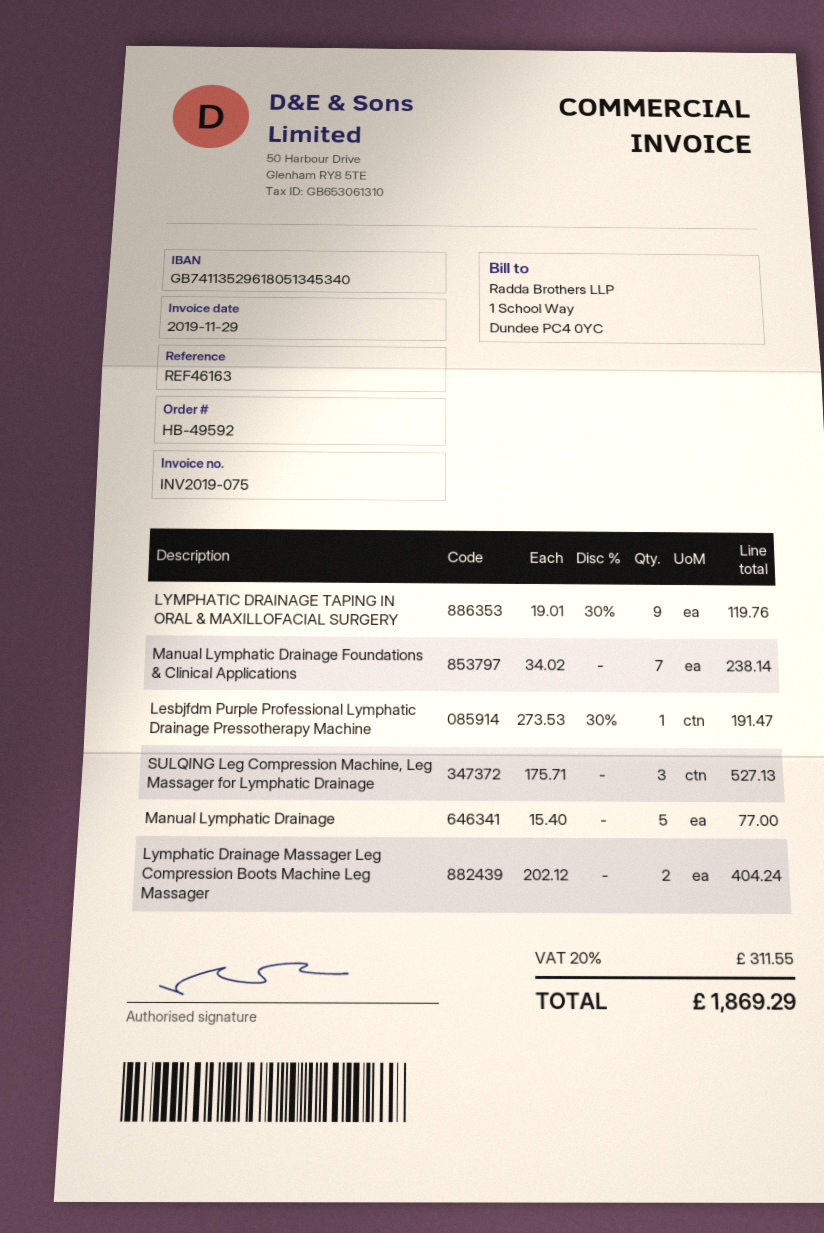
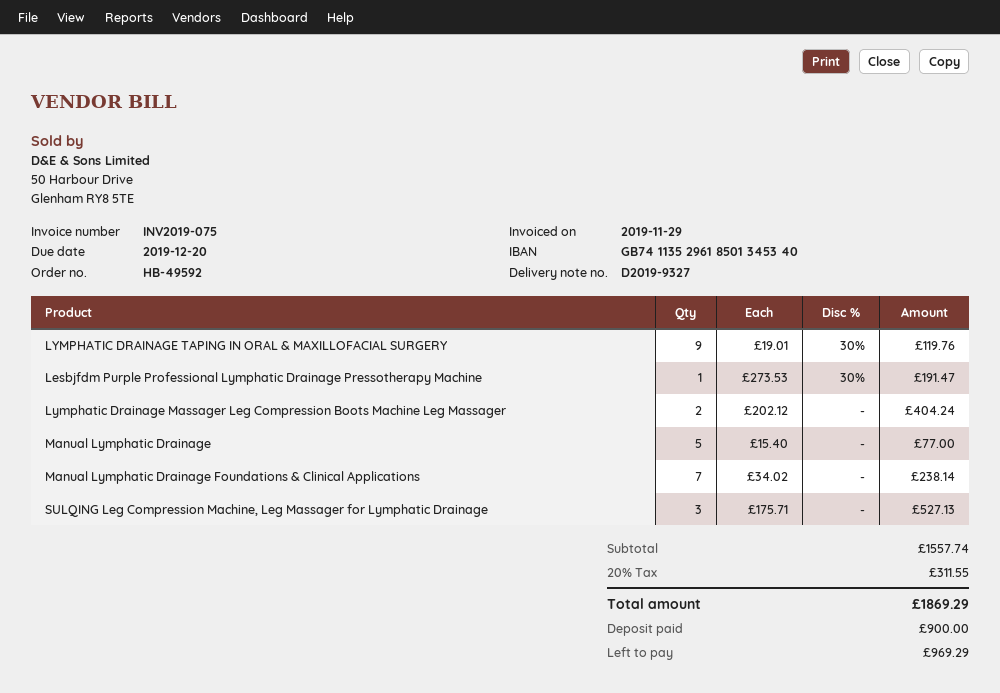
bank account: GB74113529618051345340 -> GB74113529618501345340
++++++++++++++++++++
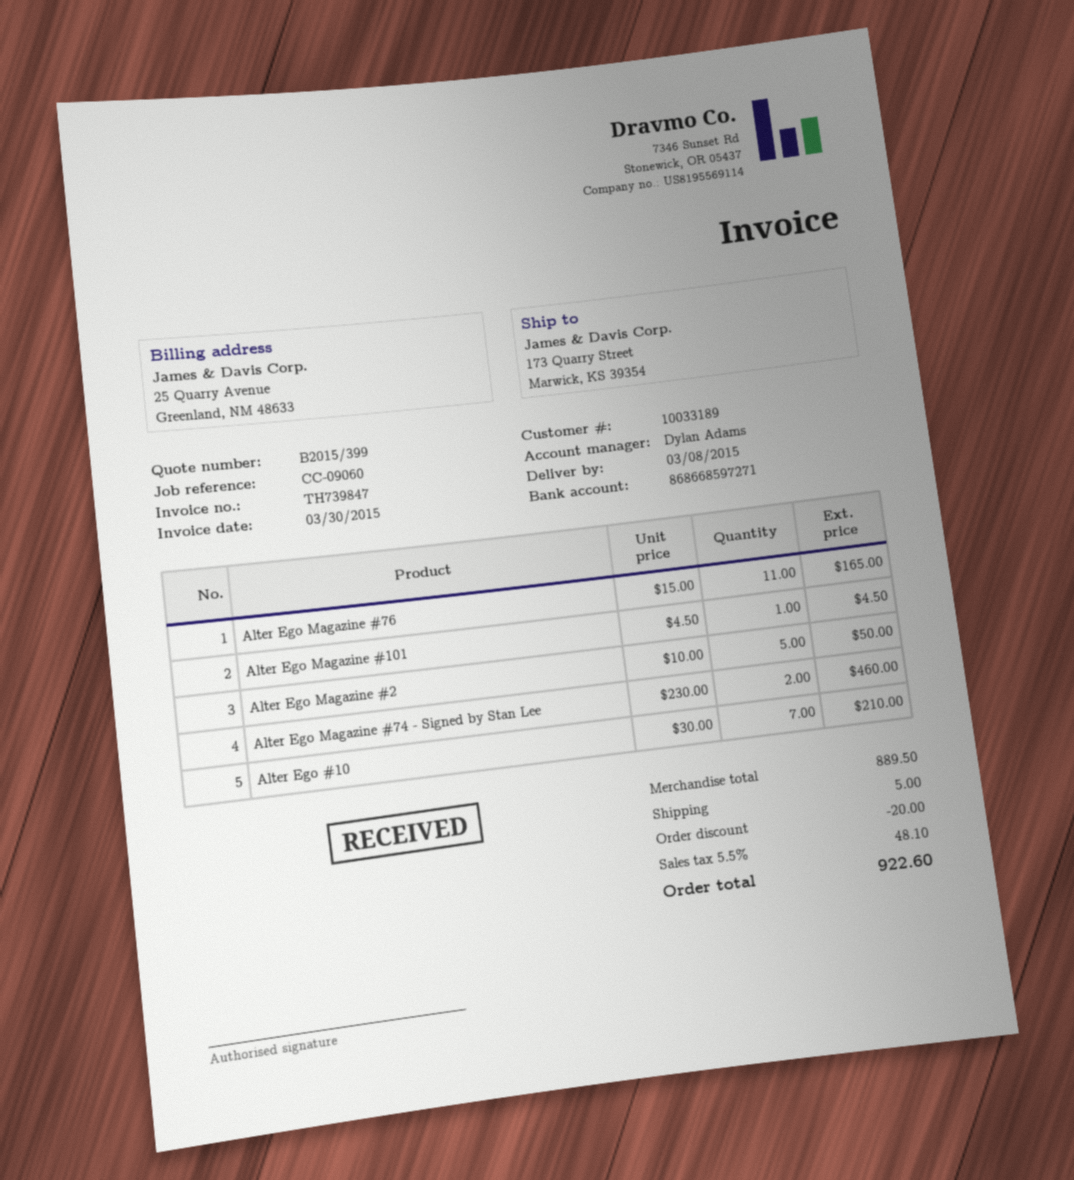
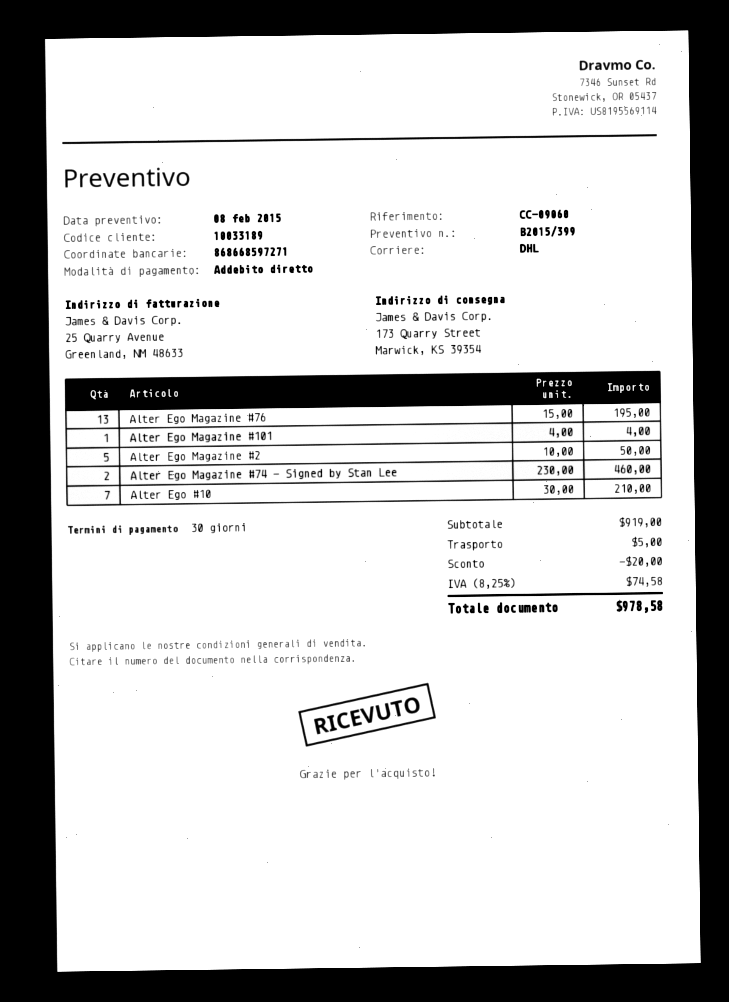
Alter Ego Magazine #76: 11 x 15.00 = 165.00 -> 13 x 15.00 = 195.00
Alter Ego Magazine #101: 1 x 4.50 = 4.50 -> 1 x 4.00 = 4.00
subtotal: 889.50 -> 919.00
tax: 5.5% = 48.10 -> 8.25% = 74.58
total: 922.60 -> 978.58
++++++++++++++++++++
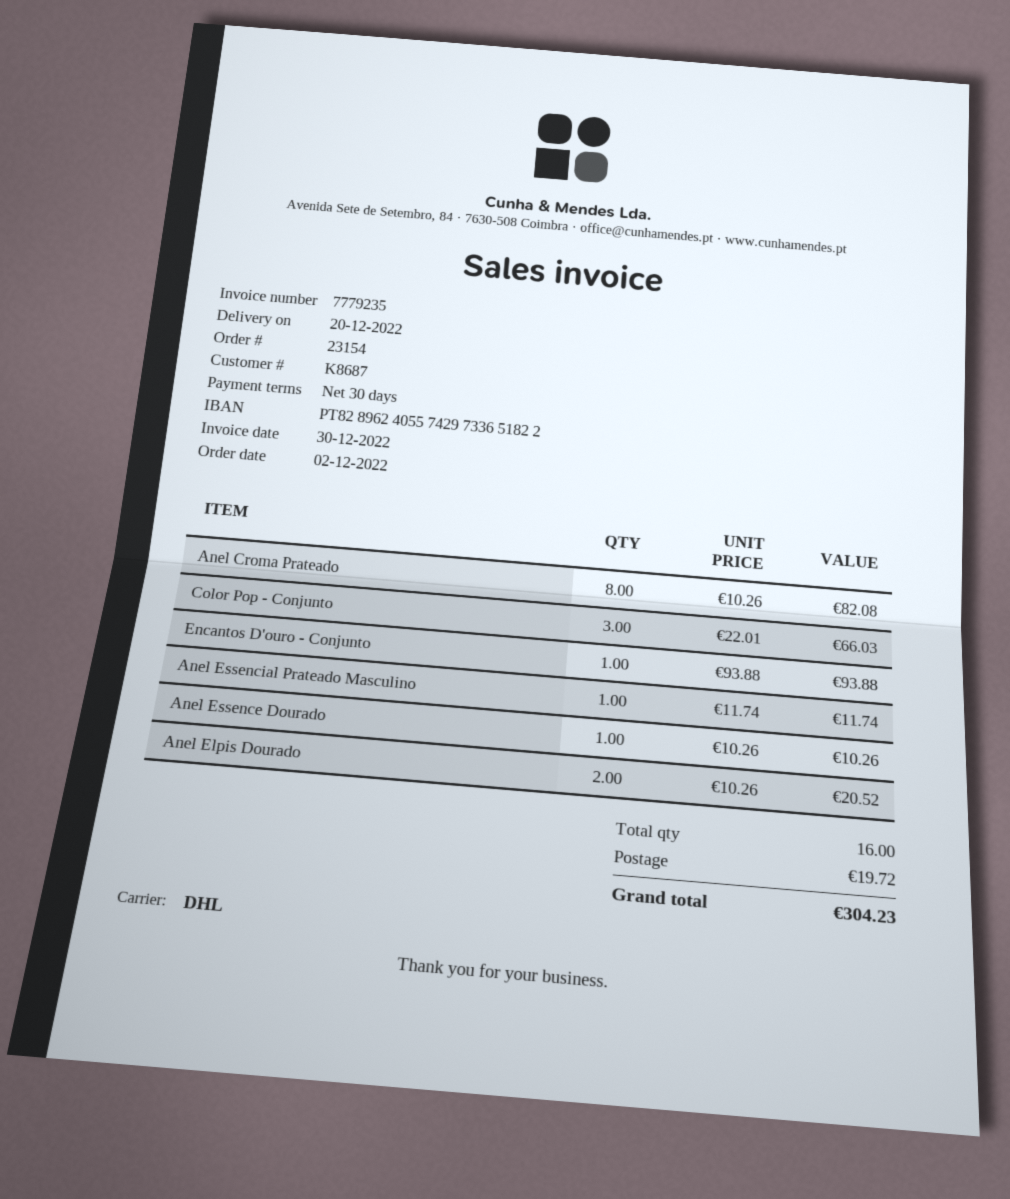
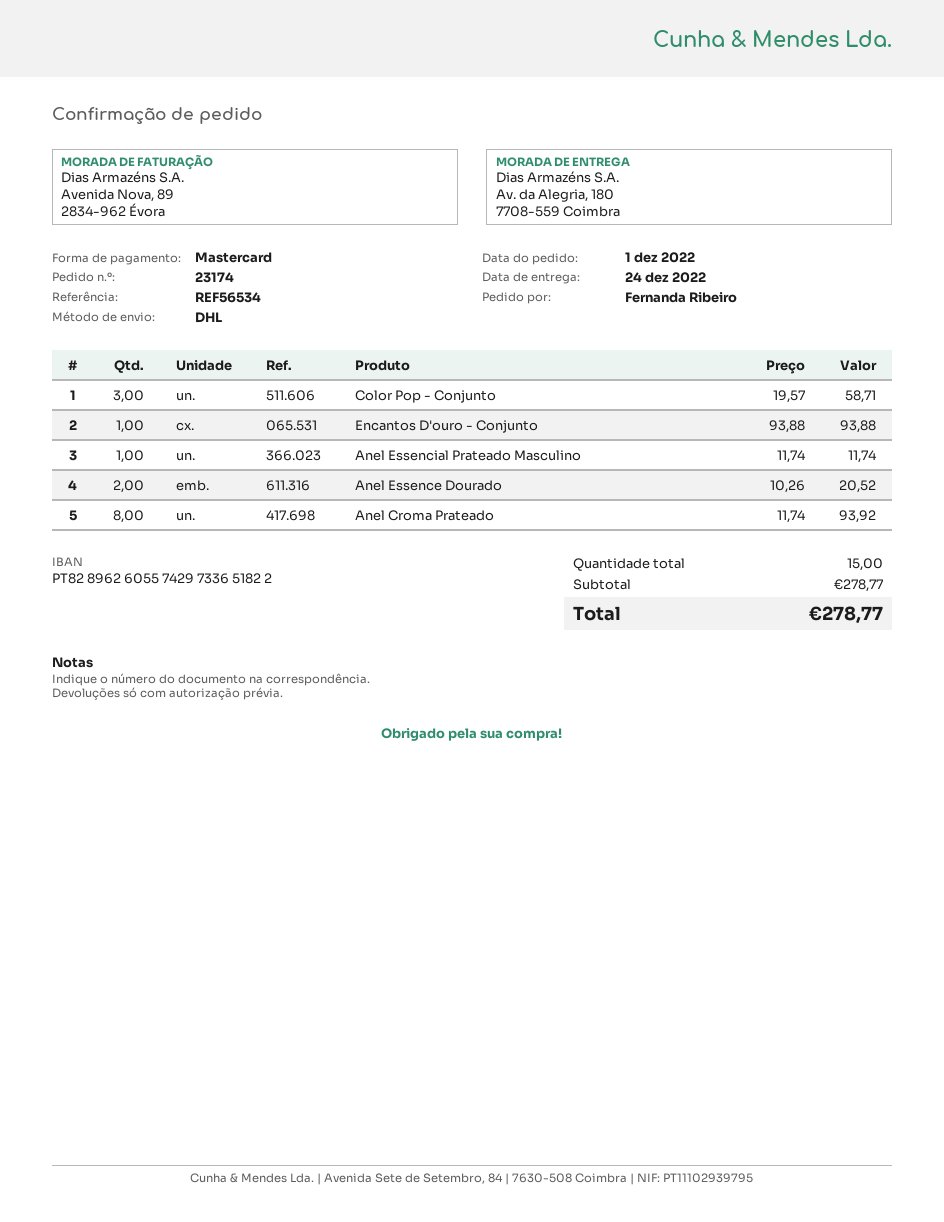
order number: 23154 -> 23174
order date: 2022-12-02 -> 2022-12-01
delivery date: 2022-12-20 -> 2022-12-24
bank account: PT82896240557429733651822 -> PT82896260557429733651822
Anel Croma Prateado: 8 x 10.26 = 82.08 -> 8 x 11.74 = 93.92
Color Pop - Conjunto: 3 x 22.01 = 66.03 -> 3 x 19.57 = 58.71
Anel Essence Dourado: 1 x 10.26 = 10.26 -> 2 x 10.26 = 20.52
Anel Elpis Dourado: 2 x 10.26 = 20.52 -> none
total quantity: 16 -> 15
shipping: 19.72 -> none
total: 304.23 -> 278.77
++++++++++++++++++++
__INSTRUCTIONS TO FOLLOW__.
Beginning at the line above that contains "Color Pop - Conjunto: 3", return each line exactly through the line that contains "total: 304.23 -> 278.77", and no others.

__OUTPUT FOR THIS TASK__.
Color Pop - Conjunto: 3 x 22.01 = 66.03 -> 3 x 19.57 = 58.71
Anel Essence Dourado: 1 x 10.26 = 10.26 -> 2 x 10.26 = 20.52
Anel Elpis Dourado: 2 x 10.26 = 20.52 -> none
total quantity: 16 -> 15
shipping: 19.72 -> none
total: 304.23 -> 278.77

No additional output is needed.